11億円をかけて「公開捜査」に乗り出した

バイデン米政権がサイバー犯罪との戦いを強化し、「ランサムウエア」と呼ばれるコンピューターウイルスを駆使するロシア系ハッカー集団の摘発協力に最高11億円の懸賞金を支払うと発表した。米政府とハッカー集団の攻防が広がる。

ロシアのウラジーミル・プーチン大統領とジョー・バイデン米大統領
写真=AFP/時事通信フォト
2021年6月16日、ジュネーブの「ヴィラ・ラ・グランジュ」でロシアのウラジーミル・プーチン大統領と会談するジョー・バイデン米大統領(左)。(Photo by DENIS BALIBOUSE/POOL)

米国のスパイ組織トップ、バーンズ中央情報局(CIA)長官が11月2~3日の両日、ロシアを訪れ、パトルシェフ安全保障会議書記らと会談したほか、プーチン大統領とも電話会談を行った。

CIA長官が潜在的敵国を訪れるのは異例だが、駐露大使を務めたバーンズ長官は米政府きってのロシア通。今回はバイデン大統領の要請で訪露しており、重要任務があったようだ。詳しい内容は公表されていないが、サイバー問題が中心議題の一つだったことが確認されている。

米国務省が11月4日、ロシアに拠点を置くハッカー集団「ダークサイド」の首謀者の身元や居場所の特定に関する情報に対して最大1000万ドル(1ドル=約114円)、逮捕につながる情報に500万ドルの懸賞金を出すと発表したのは、CIA長官の訪露直後だった。

どうやら、米側が求めたハッカー集団の情報提供をロシアが拒否したため、米国は「公開捜査」に乗り出したようだ。

米国企業を標的に100億円超を荒稼ぎ

ダークサイドは、コンピューターのシステムを乗っ取って「身代金」を要求するウイルス「ランサムウエア」を使い、西側の企業・組織から金を巻き上げる新手のハッカー集団。今年5月、米パイプライン大手「コロニアル・パイプライン」に攻撃を仕掛け、パソコンがロックされてパイプラインが5日間操業停止となり、米東海岸の社会経済に大打撃を与えた。
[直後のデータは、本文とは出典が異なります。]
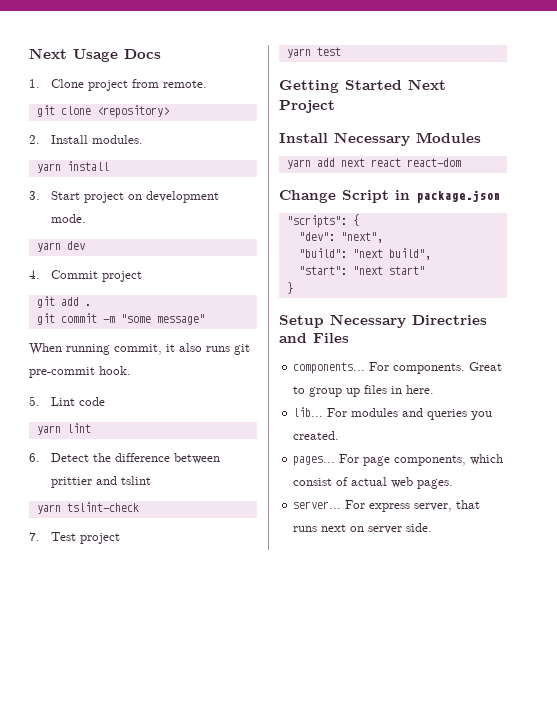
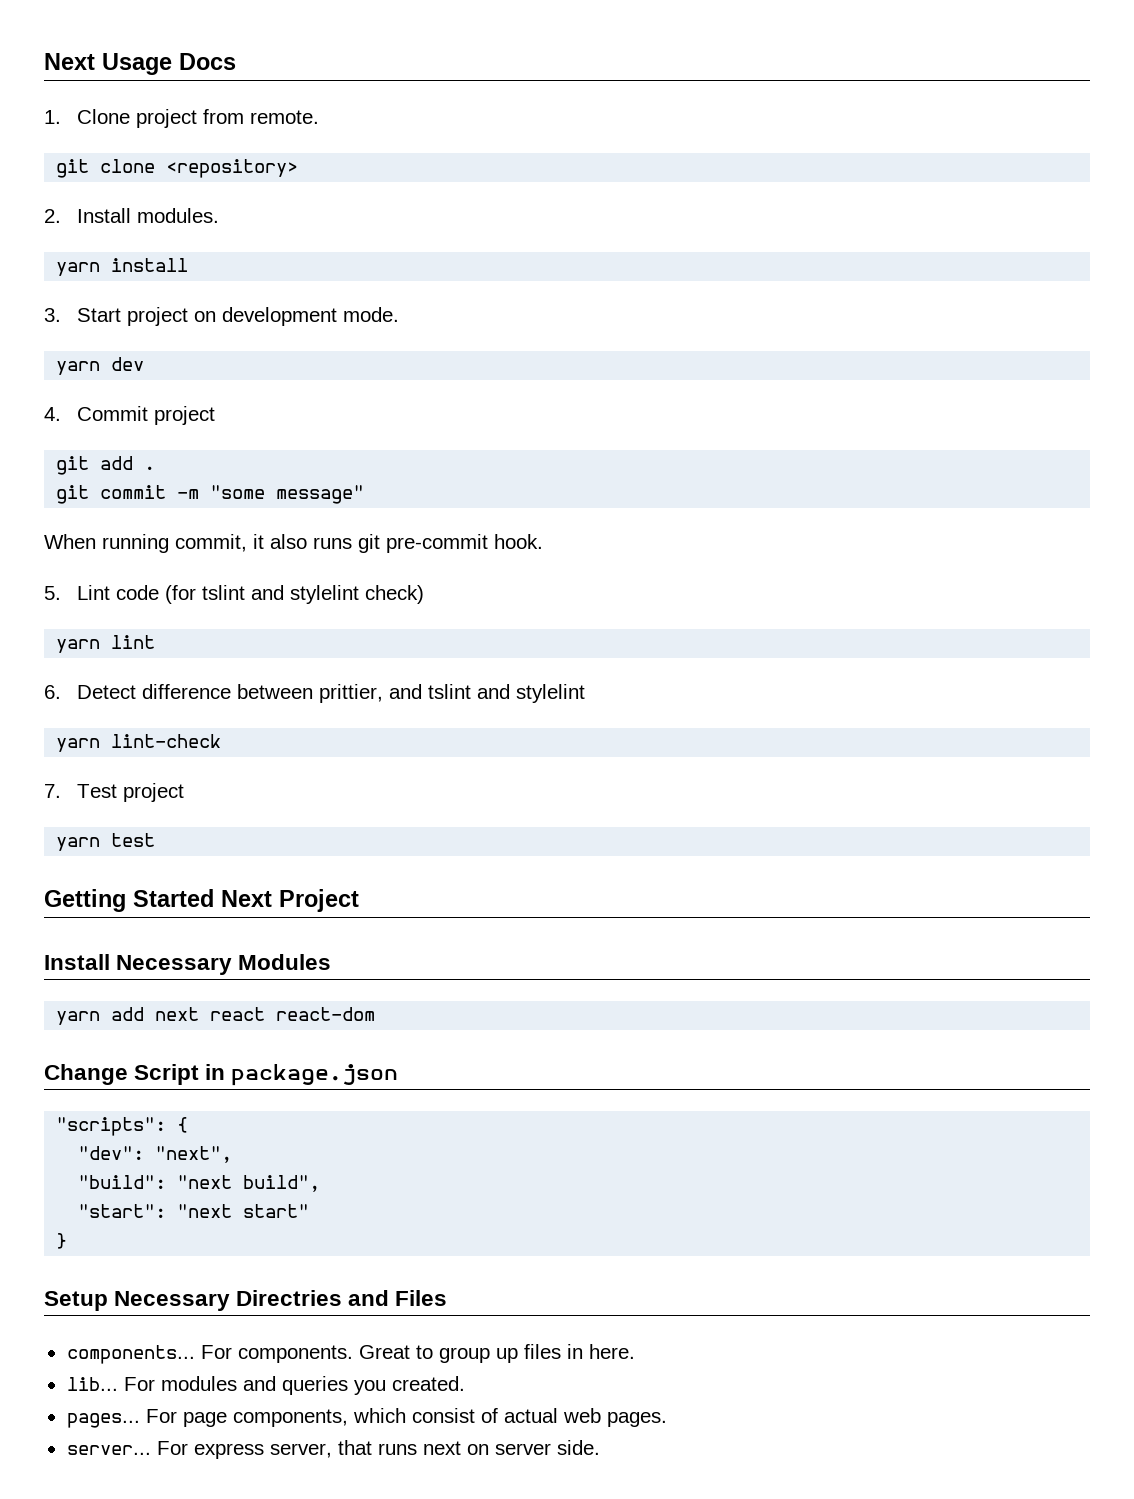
- 5. Lint code
+ 5. Lint code (for tslint and stylelint check)
- 6. Detect the difference between prittier and tslint
- yarn tslint-check
+ 6. Detect difference between prittier, and tslint and stylelint
+ yarn lint-check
ダークサイドは2020年夏に存在が確認され、米IT企業の推計では、これまでに企業側が支払った身代金の被害額は9000万ドル(約103億円)以上。後に回収されたケースもあるが、被害は米国の製造業、IT企業が圧倒的に多い。日本企業では、東芝子会社などが狙われた。

ダークサイドはパイプライン停止後、「大惨事を起こすつもりはなかった。政治目的ではない」という声明を出して謝罪し、活動停止を表明した。しかし、ハッカー集団は失踪したり、出現したり変幻自在。米側が懸賞金をかけたことは、活動を再開させた可能性がある。